First ‘Rank and Yank’, and now ‘Holacracy’

Why HR needs consistency no matter what the culture or latest policy

Innovation and new approaches to HR are well documented in the press, with Yahoo’s Marissa Meyer taking the most newsworthy, and controversial stance of last year, by encouraging a ‘rank and yank’ culture.

So far, the first HR story to break this year is about as far from ‘Rank and Yank’ as you can get: Zappos Is Getting Rid Of All Job Titles And Managers.

In this latest news, Zappos’ CEO Tony Hsieh has announced the company will be scrapping managers and hierarchy among its 1,500 workers in favor of something called a ‘holacracy’ – a working world where there are no managers and the company is structured around the work that needs to be done, rather than the people who do it.
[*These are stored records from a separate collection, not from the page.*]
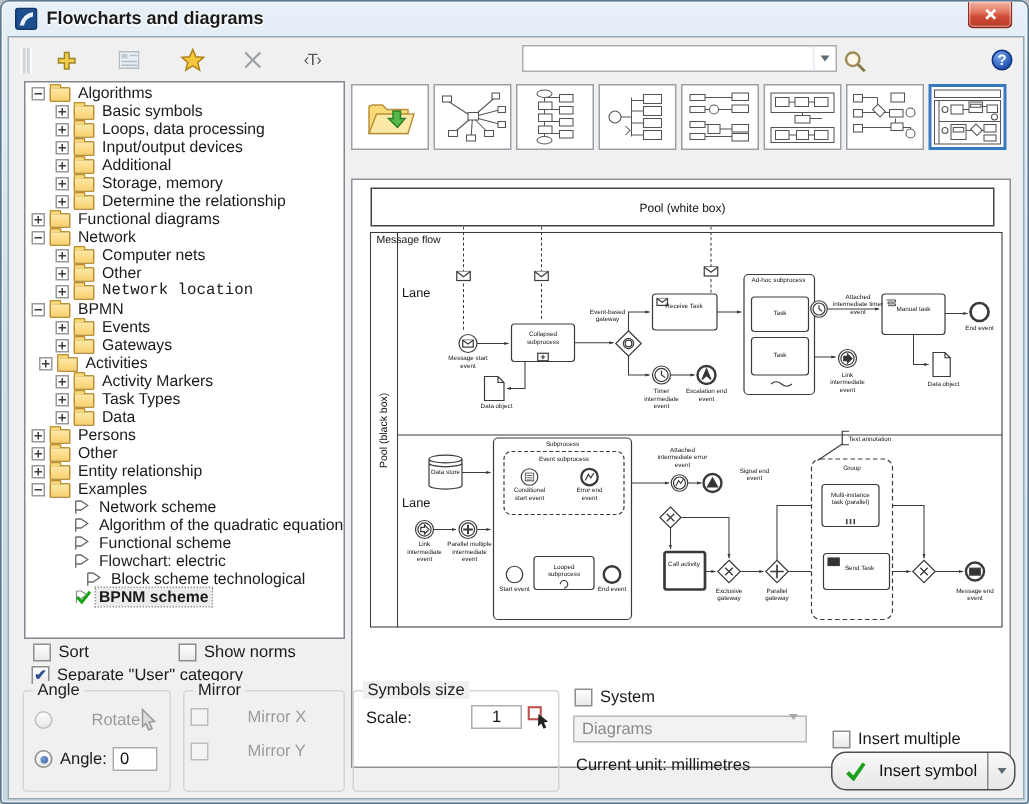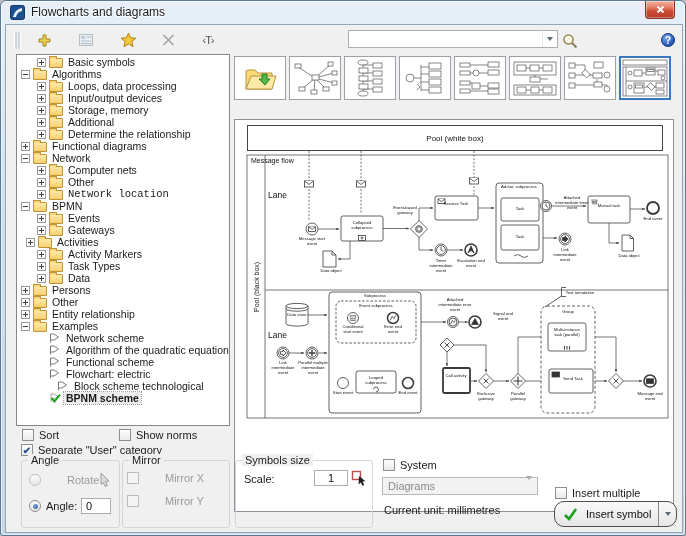"Flowcharts and diagrams" .title-text { font-weight: none -> bold }
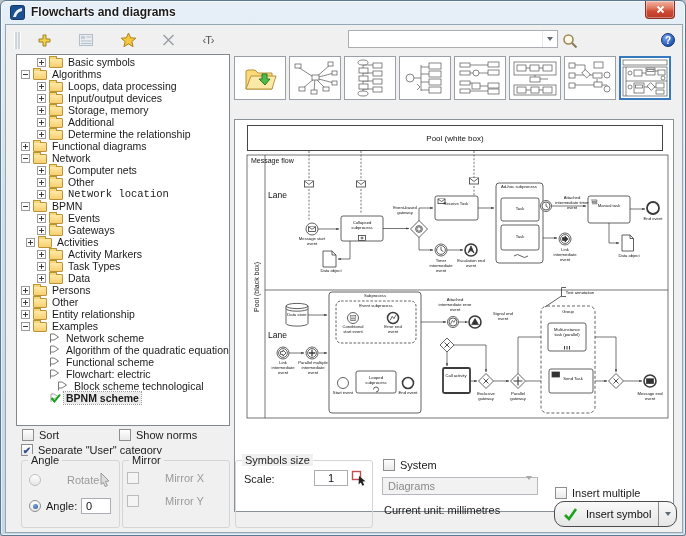"Basic symbols" div.trow { order: before "Algorithms" -> after "Algorithms" }
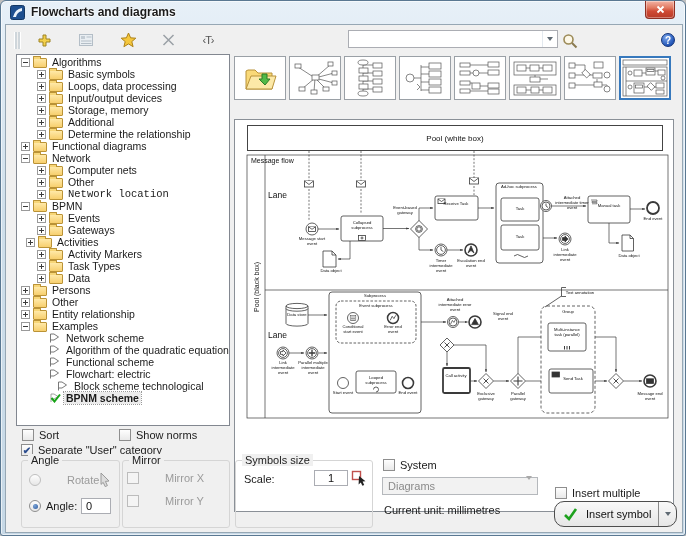"Storage, memory" div.trow { order: before "Additional" -> after "Additional" }
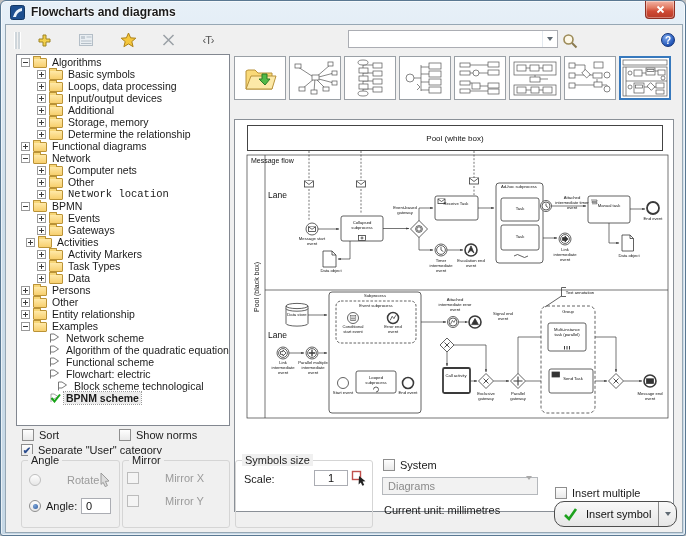"Angle" div.gb { left: 15px -> 9px }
In this ‘super-flat’ company, different jobs and areas of responsibility (i.e. finance, HR, IT) organize themselves in ‘circles’. It is these self-organizing circles that are the key to the system’s flexibility as they can set their own purposes and redefine at any time.

In essence, this has the potential to be a beautiful, innovative, and flexible method of working, where each employee is able to work to their strengths for the benefit of the company. However, Zappos have had to utilize a specialty software platform to ensure that all the circles, tasks, and people are connected to each other and vital tasks are not omitted.

To think that such software requirements are limited only to the more obscure and unusual HR challenges would be wrong. In today’s rapidly changing markets, where companies and their employees have to remain flexible at all times, automated, intelligent platforms are becoming a necessity. This is especially true in international companies that must achieve local compliance in each region and provide global consolidation to Head Office.

Returning to Zappos and its brave new world, there is one overwhelming unanswered question (as well as several others, Zappos is saying that more details will need to follow): in the absence of a management team, will the staff be setting their own salaries and benefits? They’d best cancel those company car orders from Lamborghini, because the answer is an emphatic ‘no’.

It seems that even the most laissez-faire management practice will still be in great need of consistency and structure through intelligent HR systems for the foreseeable future.